Un concept, comme tous les films de Quentin…

P.M. : Bien sûr, mais là, vraiment, il y a aussi une dimension sentimentale, d'émotion qui n'existe pas forcément dans ses films précédents. On a vraiment un regard de gens qui sont émus, simplement d'être là. Il y a moins de mouche géante (sourire). C'est peut-être plus simple, ça observe plus les humains. 

La pièce que vous interprétez au début du film est un vaudeville, qui exige un jeu codifié. Comment sait-on que le jeu que l'on produit est "juste", sachant qu'il est décalé et doit paraître faux ?

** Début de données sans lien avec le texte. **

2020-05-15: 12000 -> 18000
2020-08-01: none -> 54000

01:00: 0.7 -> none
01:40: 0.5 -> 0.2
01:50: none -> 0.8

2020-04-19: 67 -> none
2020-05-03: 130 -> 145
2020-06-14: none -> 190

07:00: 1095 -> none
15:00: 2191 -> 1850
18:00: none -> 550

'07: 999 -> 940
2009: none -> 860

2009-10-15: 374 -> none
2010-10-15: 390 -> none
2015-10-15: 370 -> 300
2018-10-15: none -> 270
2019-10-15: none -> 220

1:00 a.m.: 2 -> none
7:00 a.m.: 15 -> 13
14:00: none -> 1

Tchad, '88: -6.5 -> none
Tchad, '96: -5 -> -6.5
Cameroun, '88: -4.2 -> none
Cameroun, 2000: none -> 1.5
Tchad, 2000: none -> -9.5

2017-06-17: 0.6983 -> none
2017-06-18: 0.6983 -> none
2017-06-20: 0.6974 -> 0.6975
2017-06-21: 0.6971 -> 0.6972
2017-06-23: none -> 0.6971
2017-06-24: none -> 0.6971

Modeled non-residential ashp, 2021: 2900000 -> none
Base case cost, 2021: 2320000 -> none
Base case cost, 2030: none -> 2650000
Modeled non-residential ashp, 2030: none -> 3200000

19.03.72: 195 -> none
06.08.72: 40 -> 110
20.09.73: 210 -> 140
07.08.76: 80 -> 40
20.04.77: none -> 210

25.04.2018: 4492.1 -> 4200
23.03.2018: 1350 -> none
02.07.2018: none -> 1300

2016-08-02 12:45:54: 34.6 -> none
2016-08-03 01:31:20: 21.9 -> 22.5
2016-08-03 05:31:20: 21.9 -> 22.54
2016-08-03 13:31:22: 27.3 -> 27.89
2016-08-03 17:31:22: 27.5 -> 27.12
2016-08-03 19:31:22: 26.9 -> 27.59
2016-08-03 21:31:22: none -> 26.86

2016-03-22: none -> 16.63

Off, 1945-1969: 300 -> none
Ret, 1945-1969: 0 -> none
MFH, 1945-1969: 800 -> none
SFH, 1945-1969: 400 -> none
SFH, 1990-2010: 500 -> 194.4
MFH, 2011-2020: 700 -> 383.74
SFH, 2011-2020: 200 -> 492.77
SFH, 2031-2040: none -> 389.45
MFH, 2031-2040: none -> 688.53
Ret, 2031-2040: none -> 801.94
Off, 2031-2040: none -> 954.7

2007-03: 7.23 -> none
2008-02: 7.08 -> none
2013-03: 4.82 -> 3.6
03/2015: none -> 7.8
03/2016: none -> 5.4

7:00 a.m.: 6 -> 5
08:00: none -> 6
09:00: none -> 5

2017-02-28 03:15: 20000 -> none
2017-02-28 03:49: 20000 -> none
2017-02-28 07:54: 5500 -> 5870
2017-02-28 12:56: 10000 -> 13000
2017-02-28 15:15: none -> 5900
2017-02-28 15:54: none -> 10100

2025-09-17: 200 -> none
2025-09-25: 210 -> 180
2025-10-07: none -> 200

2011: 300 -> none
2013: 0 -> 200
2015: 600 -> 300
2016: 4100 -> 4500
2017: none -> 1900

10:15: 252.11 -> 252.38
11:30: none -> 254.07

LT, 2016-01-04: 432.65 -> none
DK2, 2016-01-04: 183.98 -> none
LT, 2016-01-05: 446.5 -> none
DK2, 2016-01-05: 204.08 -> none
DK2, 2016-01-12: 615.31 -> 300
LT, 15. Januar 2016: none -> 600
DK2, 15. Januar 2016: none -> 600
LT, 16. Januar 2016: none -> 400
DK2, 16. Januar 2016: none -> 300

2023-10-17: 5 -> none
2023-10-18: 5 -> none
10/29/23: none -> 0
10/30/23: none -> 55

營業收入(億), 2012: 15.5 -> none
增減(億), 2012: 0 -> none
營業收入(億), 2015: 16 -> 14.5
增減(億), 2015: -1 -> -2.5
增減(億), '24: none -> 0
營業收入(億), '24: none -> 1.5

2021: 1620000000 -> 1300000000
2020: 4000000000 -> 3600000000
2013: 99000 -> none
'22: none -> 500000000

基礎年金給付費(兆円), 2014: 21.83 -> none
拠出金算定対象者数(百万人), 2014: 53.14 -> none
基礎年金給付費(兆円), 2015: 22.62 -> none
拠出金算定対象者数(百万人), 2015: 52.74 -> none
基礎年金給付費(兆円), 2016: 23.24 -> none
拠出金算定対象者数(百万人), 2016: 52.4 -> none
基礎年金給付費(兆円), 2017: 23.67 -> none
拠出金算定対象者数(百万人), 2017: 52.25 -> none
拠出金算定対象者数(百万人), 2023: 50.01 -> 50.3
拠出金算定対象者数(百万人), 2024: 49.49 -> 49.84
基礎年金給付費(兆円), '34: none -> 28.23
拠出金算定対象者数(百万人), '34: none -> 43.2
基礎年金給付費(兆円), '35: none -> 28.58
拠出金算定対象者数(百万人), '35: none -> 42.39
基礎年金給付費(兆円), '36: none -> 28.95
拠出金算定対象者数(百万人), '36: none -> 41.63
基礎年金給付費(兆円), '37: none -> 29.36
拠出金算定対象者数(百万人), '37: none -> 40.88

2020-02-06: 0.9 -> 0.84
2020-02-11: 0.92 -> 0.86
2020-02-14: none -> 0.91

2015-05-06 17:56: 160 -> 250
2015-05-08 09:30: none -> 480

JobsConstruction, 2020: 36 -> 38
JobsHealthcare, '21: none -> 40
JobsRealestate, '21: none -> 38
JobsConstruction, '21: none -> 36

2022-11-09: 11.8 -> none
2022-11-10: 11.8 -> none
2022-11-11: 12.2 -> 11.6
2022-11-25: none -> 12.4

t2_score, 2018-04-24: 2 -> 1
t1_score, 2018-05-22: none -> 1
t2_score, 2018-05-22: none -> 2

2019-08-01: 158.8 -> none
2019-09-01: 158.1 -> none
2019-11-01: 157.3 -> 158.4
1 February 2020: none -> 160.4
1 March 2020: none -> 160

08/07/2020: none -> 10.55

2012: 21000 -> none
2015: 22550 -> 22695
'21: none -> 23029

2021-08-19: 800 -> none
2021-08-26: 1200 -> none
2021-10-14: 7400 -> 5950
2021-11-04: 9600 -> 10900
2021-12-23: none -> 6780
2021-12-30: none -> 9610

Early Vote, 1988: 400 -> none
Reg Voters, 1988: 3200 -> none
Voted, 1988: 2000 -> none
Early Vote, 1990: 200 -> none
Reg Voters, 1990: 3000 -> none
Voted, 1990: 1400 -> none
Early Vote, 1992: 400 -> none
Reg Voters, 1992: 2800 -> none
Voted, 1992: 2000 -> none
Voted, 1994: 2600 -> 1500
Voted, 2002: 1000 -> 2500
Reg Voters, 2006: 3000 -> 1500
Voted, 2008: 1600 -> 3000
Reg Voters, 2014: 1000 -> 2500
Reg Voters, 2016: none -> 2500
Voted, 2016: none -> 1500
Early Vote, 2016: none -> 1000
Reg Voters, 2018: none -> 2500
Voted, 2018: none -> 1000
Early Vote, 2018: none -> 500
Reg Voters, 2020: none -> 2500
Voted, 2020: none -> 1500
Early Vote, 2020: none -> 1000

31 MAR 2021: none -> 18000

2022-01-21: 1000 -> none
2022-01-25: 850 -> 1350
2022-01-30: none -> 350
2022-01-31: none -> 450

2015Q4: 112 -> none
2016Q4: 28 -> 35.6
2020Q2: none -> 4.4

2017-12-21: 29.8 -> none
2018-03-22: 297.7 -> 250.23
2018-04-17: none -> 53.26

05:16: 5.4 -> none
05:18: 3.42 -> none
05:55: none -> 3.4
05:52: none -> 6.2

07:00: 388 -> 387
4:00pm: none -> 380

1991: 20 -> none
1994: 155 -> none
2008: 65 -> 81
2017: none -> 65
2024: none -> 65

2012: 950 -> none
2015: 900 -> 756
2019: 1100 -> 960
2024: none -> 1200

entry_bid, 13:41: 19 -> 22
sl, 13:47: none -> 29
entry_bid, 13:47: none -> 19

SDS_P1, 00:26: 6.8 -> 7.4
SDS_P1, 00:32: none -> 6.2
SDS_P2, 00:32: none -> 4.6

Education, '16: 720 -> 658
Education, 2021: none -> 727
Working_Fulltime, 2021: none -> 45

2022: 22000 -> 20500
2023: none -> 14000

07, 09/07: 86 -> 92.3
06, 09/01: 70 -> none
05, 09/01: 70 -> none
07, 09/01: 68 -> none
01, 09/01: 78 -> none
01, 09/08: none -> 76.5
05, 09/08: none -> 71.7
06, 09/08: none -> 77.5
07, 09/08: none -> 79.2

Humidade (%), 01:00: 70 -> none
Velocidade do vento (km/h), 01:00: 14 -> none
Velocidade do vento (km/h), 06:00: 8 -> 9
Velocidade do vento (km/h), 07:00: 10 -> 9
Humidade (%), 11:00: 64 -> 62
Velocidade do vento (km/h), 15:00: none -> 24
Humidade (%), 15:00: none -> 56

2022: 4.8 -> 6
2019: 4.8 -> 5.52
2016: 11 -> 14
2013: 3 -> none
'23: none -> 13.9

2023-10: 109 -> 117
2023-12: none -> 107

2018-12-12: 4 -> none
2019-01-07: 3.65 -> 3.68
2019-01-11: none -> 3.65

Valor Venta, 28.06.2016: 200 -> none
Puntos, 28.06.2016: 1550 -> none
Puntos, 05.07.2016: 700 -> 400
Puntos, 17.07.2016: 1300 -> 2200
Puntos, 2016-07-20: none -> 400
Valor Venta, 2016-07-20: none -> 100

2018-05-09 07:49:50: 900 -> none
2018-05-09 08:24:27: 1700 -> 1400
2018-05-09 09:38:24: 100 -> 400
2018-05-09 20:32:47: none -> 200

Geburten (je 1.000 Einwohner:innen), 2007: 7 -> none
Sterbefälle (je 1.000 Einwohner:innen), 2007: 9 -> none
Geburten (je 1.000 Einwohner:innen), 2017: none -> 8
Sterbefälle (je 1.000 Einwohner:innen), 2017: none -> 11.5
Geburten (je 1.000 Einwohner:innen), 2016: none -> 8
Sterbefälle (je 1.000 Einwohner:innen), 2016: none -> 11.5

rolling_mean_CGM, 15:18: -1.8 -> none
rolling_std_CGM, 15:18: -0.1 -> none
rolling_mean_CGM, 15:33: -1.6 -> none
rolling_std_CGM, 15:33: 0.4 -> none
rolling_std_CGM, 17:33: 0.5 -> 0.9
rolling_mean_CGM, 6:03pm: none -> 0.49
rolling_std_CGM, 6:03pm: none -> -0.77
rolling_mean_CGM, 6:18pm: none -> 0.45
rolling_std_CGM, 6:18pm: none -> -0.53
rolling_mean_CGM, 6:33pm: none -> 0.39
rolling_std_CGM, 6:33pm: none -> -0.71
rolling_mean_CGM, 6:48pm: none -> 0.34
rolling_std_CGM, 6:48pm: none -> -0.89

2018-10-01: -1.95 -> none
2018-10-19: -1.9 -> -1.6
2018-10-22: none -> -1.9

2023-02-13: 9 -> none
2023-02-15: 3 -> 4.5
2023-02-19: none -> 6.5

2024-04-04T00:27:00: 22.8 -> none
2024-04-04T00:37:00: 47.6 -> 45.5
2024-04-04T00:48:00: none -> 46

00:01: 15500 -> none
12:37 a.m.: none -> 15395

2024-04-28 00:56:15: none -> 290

P.M. : J'essaie toujours d'incarner au premier degré ce que je suis en train de faire. Et quand je joue cette pièce-là, je joue quelqu'un qui se fait un peu chier à la jouer. Après, à l'intérieur de ça, des codes qui m'intéressent, c'est comme un truc dans lequel je peux me rouler, dont je peux m'emparer. C'est exactement le même endroit de jeu que si on était en train de jouer quelque chose de très simple, mais je vais juste pousser les curseurs au maximum à certains endroits. Et on avait la possibilité de tout refaire à chaque prise. On ne coupait pas pour reprendre la réplique, et si untel avait des moments plus mous, on continuait quoi qu'il arrive. Ça a permis de trouver une sorte de clairvoyance dans la pensée qui n'est pas la même que quand on découpe à l'intérieur. En tout cas, je m'en suis emparé, de la même manière que si j'avais incarné un truc plus naturaliste, je dirais. Il y a une sorte de distanciation, c'est un peu brechtien : moi, Pio Marmaï, je montre que je joue un personnage qui incarne quelque chose. Et parfois, je me rendais bien compte que j'étais en train de faire des trucs un peu outranciers, mais je m'en amusais.

En montrant ostensiblement que vous cassez le quatrième mur, par exemple ?

P.M. : Exactement ! Parce que c'est aussi un code qu'on avait, qui peut exister à des moments dans certaines formes de théâtre, et que j'adore. Ce personnage cherche à voir si ses bons mots fonctionnent. Ça génère en plus une aura de médiocrité chez lui : il veut juste voir si ça fonctionne ; ses partenaires, il n'en a pas grand-chose à foutre. Même ce qu'il est en train de dire, il s'en fout un petit peu – il s'en rend bien compte à la fin. Donc il faut quand même le prendre en compte quand on ouvre le film. Ce sentiment d'ennui, d'essayer de me convaincre que je suis bon – alors qu'en fait non –, je dois l'avoir quand j'incarne la pièce Le Cocu au début. Et en même temps, moi j'adorerais la jouer en vrai, cette pièce. Et si je la jouais en vrai, je la jouerais exactement de cette manière : je jouerais Paul Rivière qui joue cette pièce, pas Pio Marmaï.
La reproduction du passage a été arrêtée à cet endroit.